* _Your instructions_
Only some lines are wanted. Transcribe, exactly, the lines below from the line with "note that this" up to and including the line with "align-items: flex-start ->".

* _Data section_
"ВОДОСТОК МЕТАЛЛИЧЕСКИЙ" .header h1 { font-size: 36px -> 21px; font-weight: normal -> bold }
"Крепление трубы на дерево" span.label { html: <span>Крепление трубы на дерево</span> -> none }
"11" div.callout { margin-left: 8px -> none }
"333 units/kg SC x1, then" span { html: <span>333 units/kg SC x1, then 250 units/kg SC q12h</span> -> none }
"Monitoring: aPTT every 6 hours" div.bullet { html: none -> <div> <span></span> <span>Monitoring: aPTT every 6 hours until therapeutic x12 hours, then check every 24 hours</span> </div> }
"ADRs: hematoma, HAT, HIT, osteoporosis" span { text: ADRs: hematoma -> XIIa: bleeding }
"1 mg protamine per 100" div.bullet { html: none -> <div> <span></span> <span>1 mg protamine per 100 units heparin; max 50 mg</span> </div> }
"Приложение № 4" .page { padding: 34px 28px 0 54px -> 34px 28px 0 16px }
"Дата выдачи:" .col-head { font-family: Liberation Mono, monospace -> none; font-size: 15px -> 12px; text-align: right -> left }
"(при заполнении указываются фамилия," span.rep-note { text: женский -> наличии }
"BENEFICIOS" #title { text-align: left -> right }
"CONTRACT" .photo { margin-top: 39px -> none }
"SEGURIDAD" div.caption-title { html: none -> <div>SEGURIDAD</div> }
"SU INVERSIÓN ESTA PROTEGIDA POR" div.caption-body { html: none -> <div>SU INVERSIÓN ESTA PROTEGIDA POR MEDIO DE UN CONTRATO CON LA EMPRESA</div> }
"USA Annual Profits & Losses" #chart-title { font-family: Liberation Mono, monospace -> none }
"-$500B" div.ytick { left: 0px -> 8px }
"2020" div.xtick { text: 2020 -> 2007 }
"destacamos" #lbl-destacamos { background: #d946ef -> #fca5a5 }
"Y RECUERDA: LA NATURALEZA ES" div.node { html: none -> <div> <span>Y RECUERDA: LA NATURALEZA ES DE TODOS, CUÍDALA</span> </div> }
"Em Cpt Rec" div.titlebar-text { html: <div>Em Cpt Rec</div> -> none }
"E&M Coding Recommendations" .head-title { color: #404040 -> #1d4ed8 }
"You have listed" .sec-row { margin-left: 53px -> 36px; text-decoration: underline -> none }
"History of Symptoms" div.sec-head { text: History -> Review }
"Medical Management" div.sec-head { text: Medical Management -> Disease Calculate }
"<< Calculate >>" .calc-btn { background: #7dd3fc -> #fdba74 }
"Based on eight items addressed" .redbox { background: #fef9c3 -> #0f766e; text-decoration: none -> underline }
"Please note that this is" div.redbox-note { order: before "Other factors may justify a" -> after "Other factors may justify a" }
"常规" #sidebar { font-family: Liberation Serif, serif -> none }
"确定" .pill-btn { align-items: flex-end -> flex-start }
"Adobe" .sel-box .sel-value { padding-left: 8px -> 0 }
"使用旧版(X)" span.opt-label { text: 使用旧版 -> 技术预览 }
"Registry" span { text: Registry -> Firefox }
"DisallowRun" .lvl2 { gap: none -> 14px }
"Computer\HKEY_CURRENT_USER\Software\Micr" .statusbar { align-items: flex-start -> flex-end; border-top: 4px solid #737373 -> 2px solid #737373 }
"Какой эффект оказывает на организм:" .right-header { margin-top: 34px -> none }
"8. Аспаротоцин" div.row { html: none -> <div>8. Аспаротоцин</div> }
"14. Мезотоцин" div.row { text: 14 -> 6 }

* _Solution to this problem_
"Please note that this is" div.redbox-note { order: before "Other factors may justify a" -> after "Other factors may justify a" }
"常规" #sidebar { font-family: Liberation Serif, serif -> none }
"确定" .pill-btn { align-items: flex-end -> flex-start }
"Adobe" .sel-box .sel-value { padding-left: 8px -> 0 }
"使用旧版(X)" span.opt-label { text: 使用旧版 -> 技术预览 }
"Registry" span { text: Registry -> Firefox }
"DisallowRun" .lvl2 { gap: none -> 14px }
"Computer\HKEY_CURRENT_USER\Software\Micr" .statusbar { align-items: flex-start -> flex-end; border-top: 4px solid #737373 -> 2px solid #737373 }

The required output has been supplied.